As before, the rasterlib makes only partial use of the generic compression
methods: no compression and RLE is handled by the rasterlib internally,
and RLE is not supported for fp maps. Creating uncompressed raster maps
has been and should be only possible with `Rast_open_new_uncompressed()`.
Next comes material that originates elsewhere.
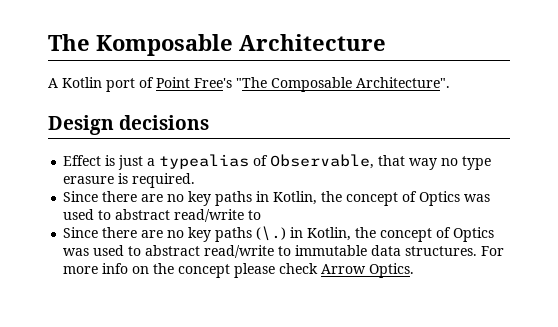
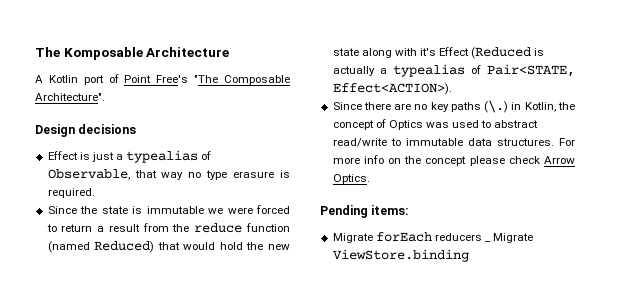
- Since there are no key paths in Kotlin, the concept of Optics was used to abstract read/write to
+ Since the state is immutable we were forced to return a result from the reduce function (named Reduced) that would hold the new state along with it's Effect (Reduced is actually a typealias of Pair<STATE, Effect<ACTION>).
+ Pending items:
+ Migrate forEach reducers _ Migrate ViewStore.binding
That means that the behaviour of the rasterlib with using
GRASS_COMPRESSOR=NONE needs to be defined: really use no compression or
use default compression instead? Using GRASS_COMPRESSOR=RLE affects only
new CELL maps. For fp maps, compression_type = 1 (RLE) is as before
interpreted as ZLIB compression.
If you want to know the original amount of data passed to any compressor,
you need to use
{{{
GRASS_COMPRESSOR=ZLIB
GRASS_ZLIB_LEVEL=0
}}}
ZLIB level = 0 tells ZLIB to copy the data as is from source to
destination. With CELL maps, the rasterlib will then still trim high zero
bytes with trim_bytes() which can already reduce the data size
considerably, but ZLIB will not compress the data.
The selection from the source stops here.